AB, BİZE MECBUR 
    	           - Avrupa Birliği Komisyonu'nun müzakereleri yavaşlatma tavsiyesi ne ma'nâya geliyor? 
    	           - Yani, Brüksel'de aslında ne oldu? 
    	           - İlk bakışta öyle görünmemesine rağmen aslında AB Komisyonu, "Türkiye ile müzakerelere devam" tavsiyesinde bulundu. 
    	           - "Havaalanları ve limanlarını Rumlara açmazsan müzakereler kesilir ve bu iş burada biter" demedi. 
    	           - Ya ne dedi? 
    	           - "Müzakereler devam eder.
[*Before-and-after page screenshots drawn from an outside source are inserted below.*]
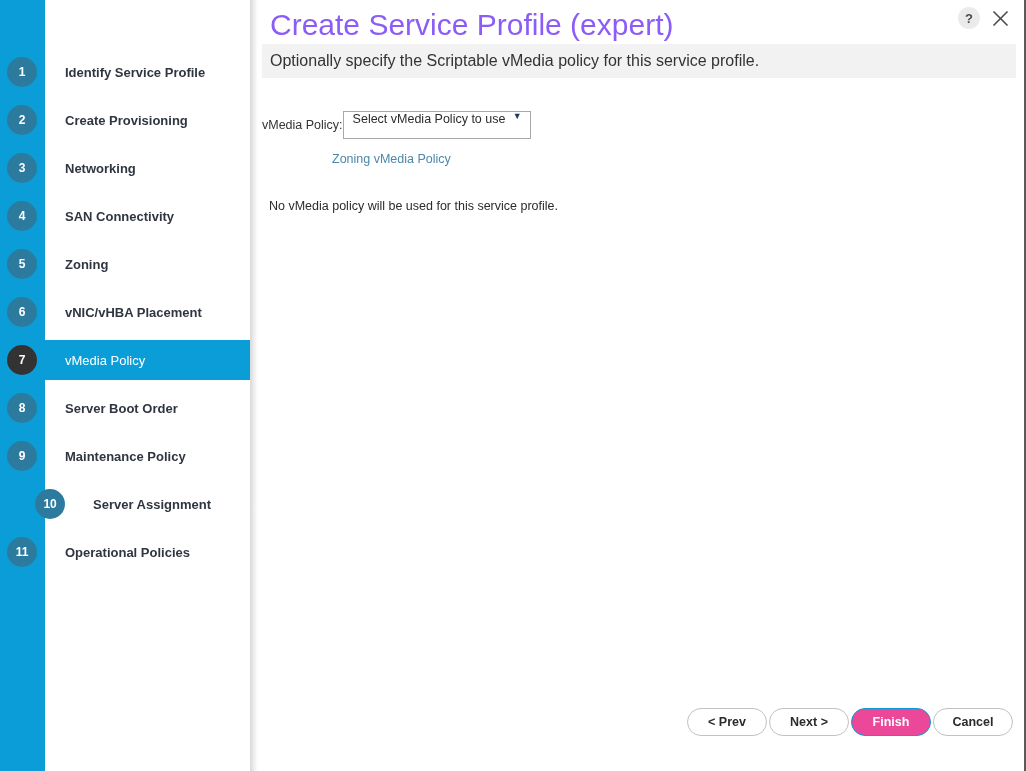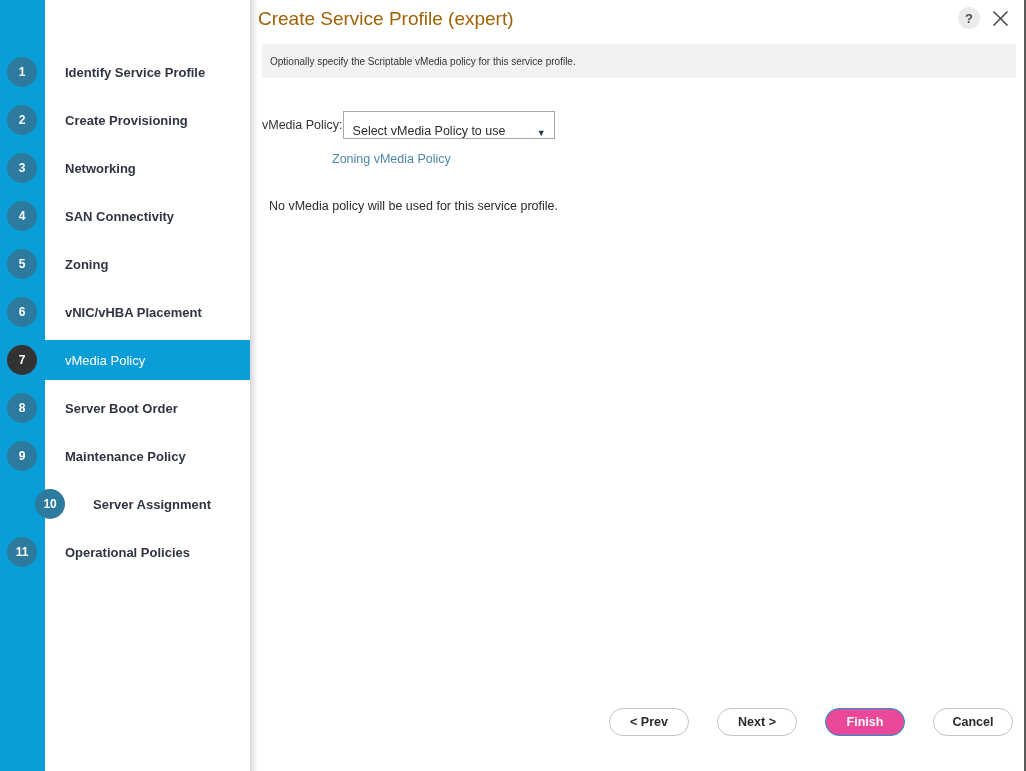"Create Service Profile (expert)" #dialog-title { color: #a16207 -> #8b5cf6; font-size: 19px -> 30px; left: 0 -> 12px }
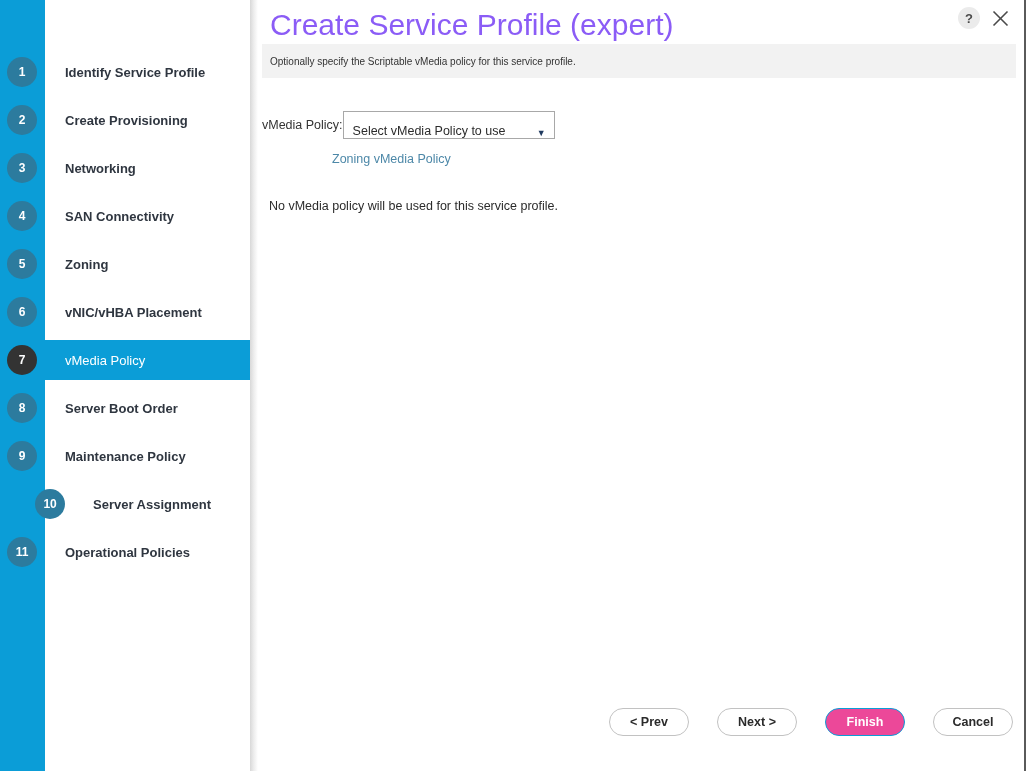"Optionally specify the Scriptable vMedia" #instruction-text { font-size: 10px -> 16px }
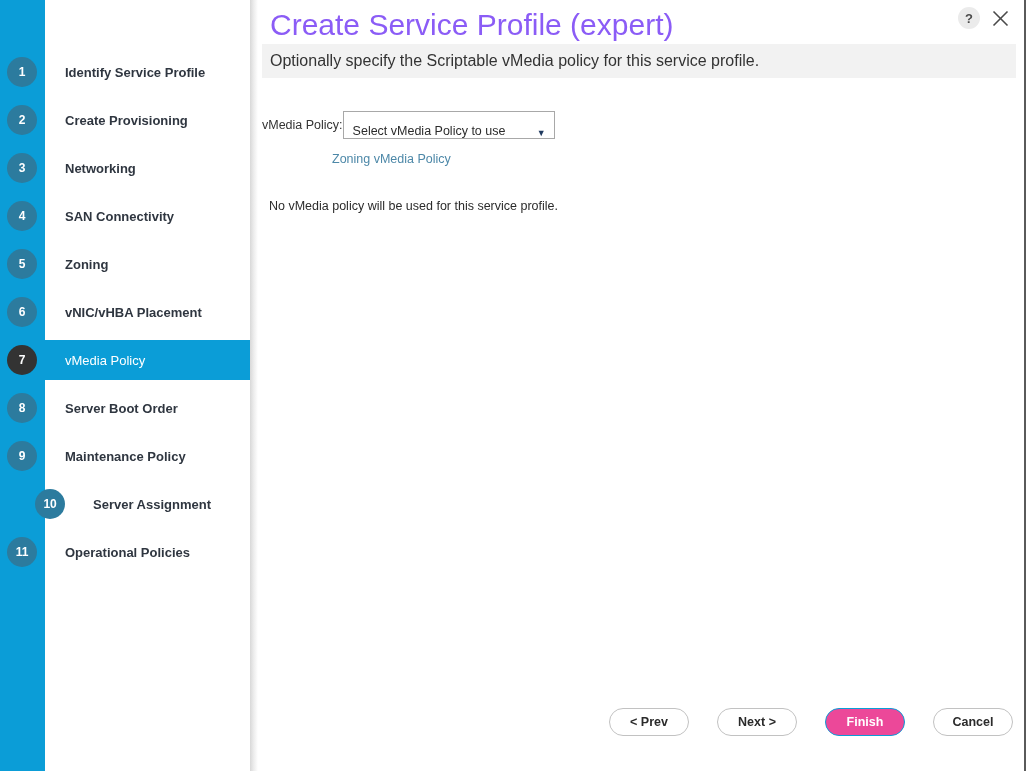"Select vMedia Policy to use" #policy-select { align-items: flex-end -> flex-start; width: 212px -> 188px }
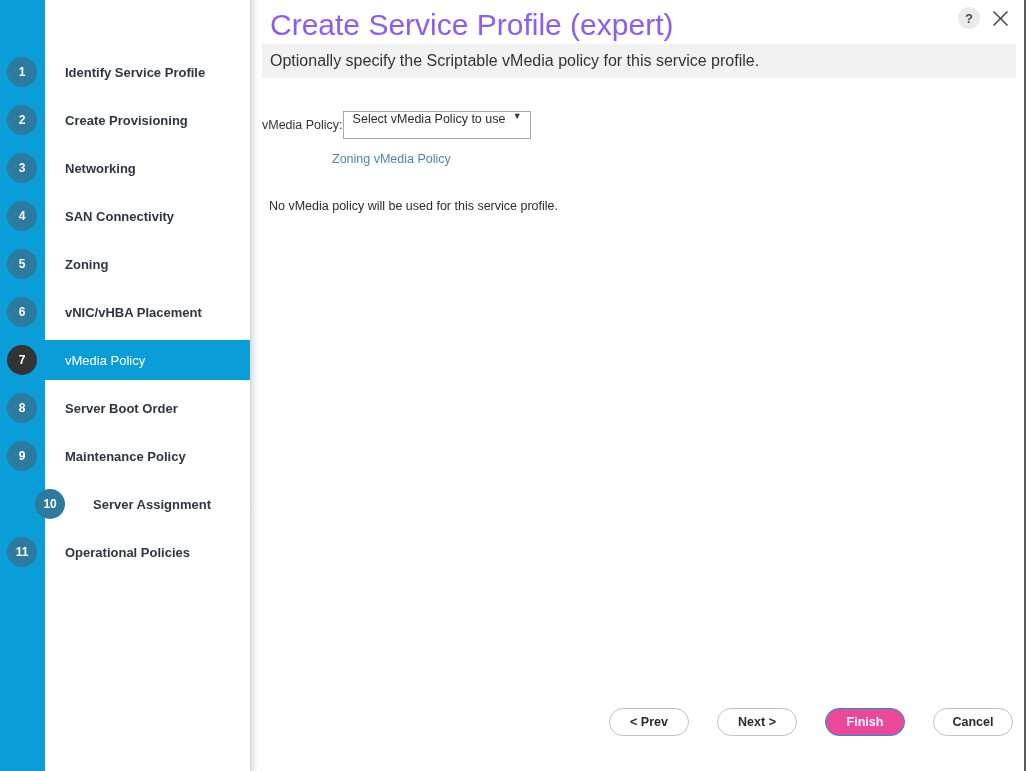"< Prev" #footer-buttons { gap: 28px -> 2px }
Ancak şu kadar başlıkta müzakereler kapanmaz, şu kadarında açılmaz; şu karında ise açılabilir…" falan dedi. 
    	           - Yani eveledi geveledi. 
    	           - Türkçe deyişle, tükürdüğünü yaladı. 
    	           - Neden? 
    	           - Çünkü Avrupa, Türkiye'ye mecbur ve mahkûm da ondan! 
    	           - Sebebine gelince, bu ihtiyar kıtanın çoğu ülkesinde nüfus artmak yerine eksiliyor. Ekonomide büyüme yavaş. Sömürgecilik dönemindeki akarlar kesilmiş. Dinamizm ve heyecan bitmiş. AB'ye yeni katılan ülkeler de eskilerden farklı değil. Türkiye ise genç ve dinamik potansiyeliyle AB'ye yeni ufuklar açmaya aday… AB'nin bölgesel güç pozisyonunu aşıp, küresel bir güç haline gelmesi ancak Türkiye'nin birliğe katılımı ile mümkün… 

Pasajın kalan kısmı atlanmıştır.